ACTIVITY: Somewhere below, one line contains "[128,59,242,84] Android -> (51, 131) none" and a later line contains "(147, 693) none". Output those two lines and everything between them exactly, and nothing else.

SUPPLIED DATA:
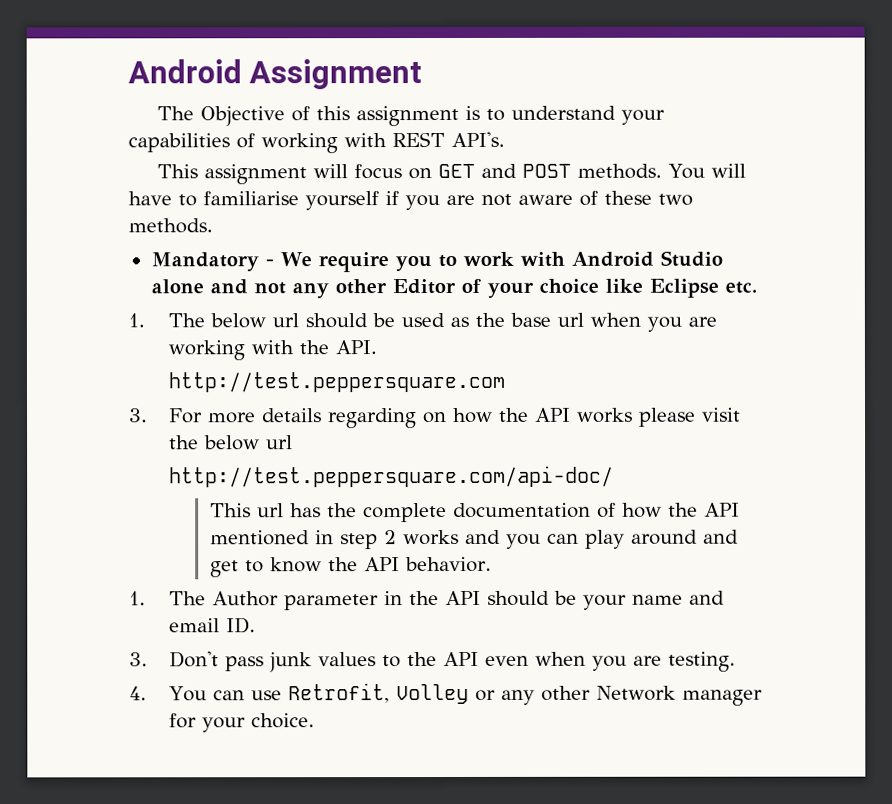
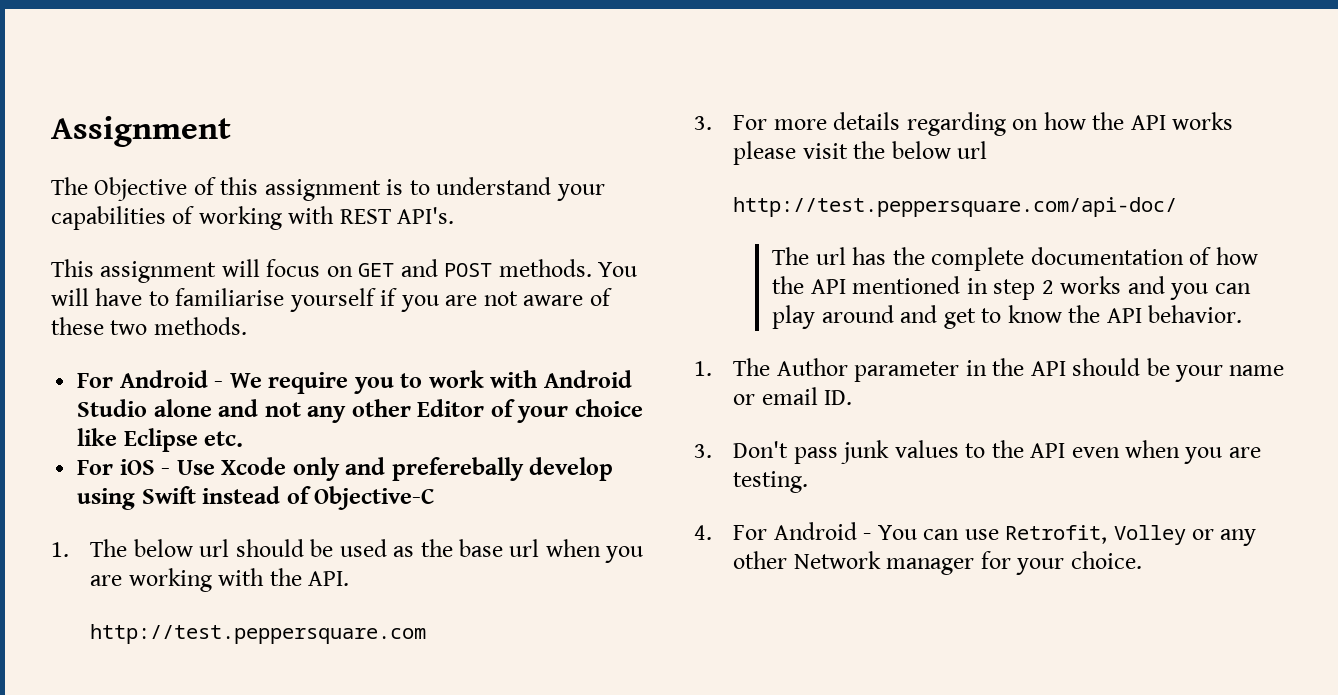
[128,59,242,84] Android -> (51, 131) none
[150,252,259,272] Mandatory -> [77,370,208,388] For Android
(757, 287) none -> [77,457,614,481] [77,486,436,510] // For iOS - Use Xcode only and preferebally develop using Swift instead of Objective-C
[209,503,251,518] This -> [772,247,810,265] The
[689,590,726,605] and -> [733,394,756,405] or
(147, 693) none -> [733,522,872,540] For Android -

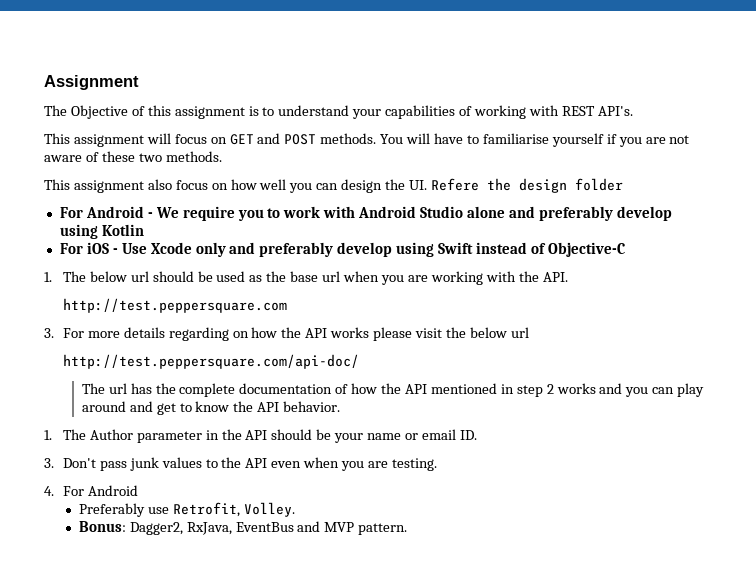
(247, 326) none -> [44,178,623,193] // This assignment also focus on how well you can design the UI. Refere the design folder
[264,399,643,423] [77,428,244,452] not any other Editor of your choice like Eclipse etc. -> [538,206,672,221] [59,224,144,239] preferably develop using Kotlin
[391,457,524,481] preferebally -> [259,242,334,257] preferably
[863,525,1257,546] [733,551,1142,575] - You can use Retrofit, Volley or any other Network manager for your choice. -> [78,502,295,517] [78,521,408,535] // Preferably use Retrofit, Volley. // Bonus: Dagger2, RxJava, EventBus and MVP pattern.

* * *

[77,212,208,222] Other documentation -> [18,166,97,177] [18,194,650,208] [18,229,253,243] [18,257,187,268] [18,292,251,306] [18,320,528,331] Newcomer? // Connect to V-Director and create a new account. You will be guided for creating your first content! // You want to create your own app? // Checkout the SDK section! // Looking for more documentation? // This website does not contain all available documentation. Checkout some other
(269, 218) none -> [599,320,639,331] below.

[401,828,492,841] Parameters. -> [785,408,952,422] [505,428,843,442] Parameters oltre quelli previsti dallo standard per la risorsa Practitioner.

FINISHED TASK:
[128,59,242,84] Android -> (51, 131) none
[150,252,259,272] Mandatory -> [77,370,208,388] For Android
(757, 287) none -> [77,457,614,481] [77,486,436,510] // For iOS - Use Xcode only and preferebally develop using Swift instead of Objective-C
[209,503,251,518] This -> [772,247,810,265] The
[689,590,726,605] and -> [733,394,756,405] or
(147, 693) none -> [733,522,872,540] For Android -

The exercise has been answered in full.